Severe ME participation. It is imperative that the most severely ill are included in research as much as possible.
Evidence of the importance of stratification can be seen in the research we have gathered through the ME-ICC Info group’s research lists. See samples of this under research HERE.
I look forward to reading the report. The NIH has an atrocious history when it comes to research into ME. There is A LOT that needs to be done and they should have started decades ago.

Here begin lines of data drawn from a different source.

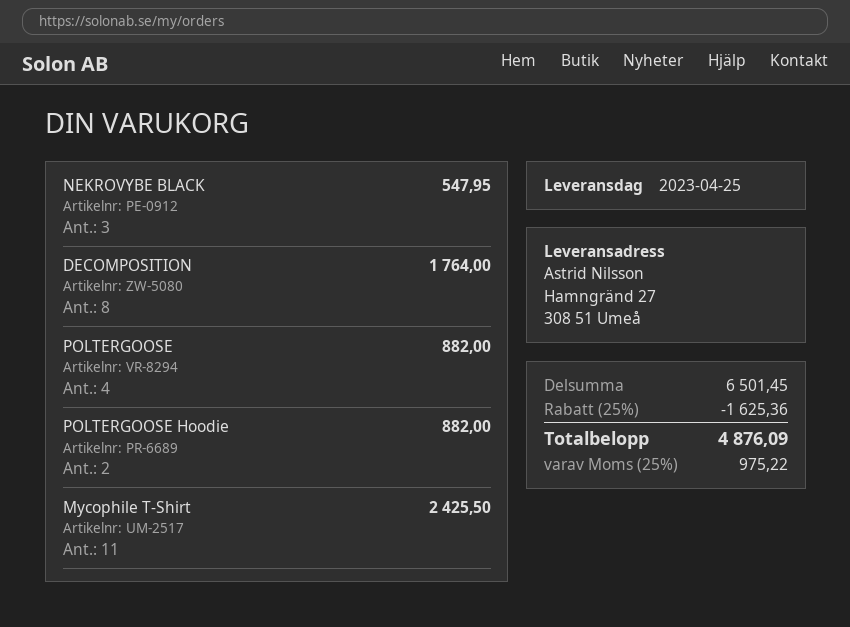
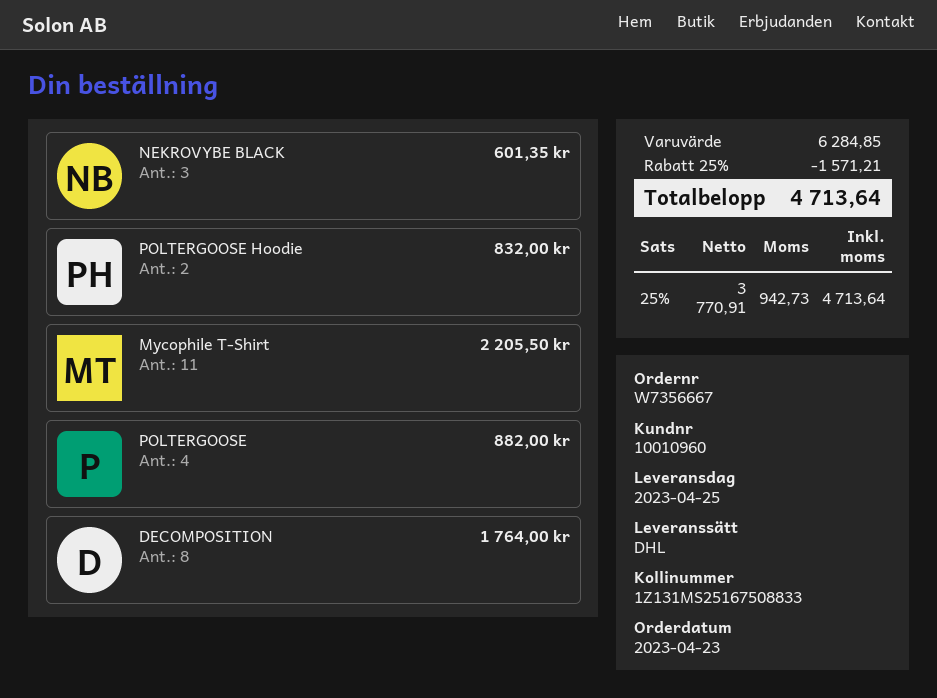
NEKROVYBE BLACK: 3 for 547.95 -> 3 for 601.35
POLTERGOOSE Hoodie: 2 for 882.00 -> 2 for 832.00
Mycophile T-Shirt: 11 for 2425.50 -> 11 for 2205.50
subtotal: 6501.45 -> 6284.85
discount: 25% = 1625.36 -> 25% = 1571.21
tax: 25% = 975.22 -> 25% = 942.73
total: 4876.09 -> 4713.64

While much more funding is needed to get answers, there is a lot we already know that has not been adequately leveraged to help ME patients. I hope the report validates much of what we already know so progress can be made toward FDA approved treatments as quickly as possible.
Colleen
Email from NIH responding to question about IdeaScale - dated Dec 8, 2023
Hi Colleen,
We are in the process of developing the text for IdeaScale for the first 4 webinars, so nothing has been posted yet. We will send an email out through the NIH ME/CFS listserv once it is open for comment. I am waiting for each of the webinar planning groups to finalize their research priorities which is what will be posted for comment.
Thanks!
Vicky
Information provided here or in comments is not to be considered medical advice
Thank you so much for all this great info. I'll read it over time. I've never been formally diagnosed but have now found a wellness clinic where they will help with that, and some of this material will enable me to set out my symptoms meaningfully.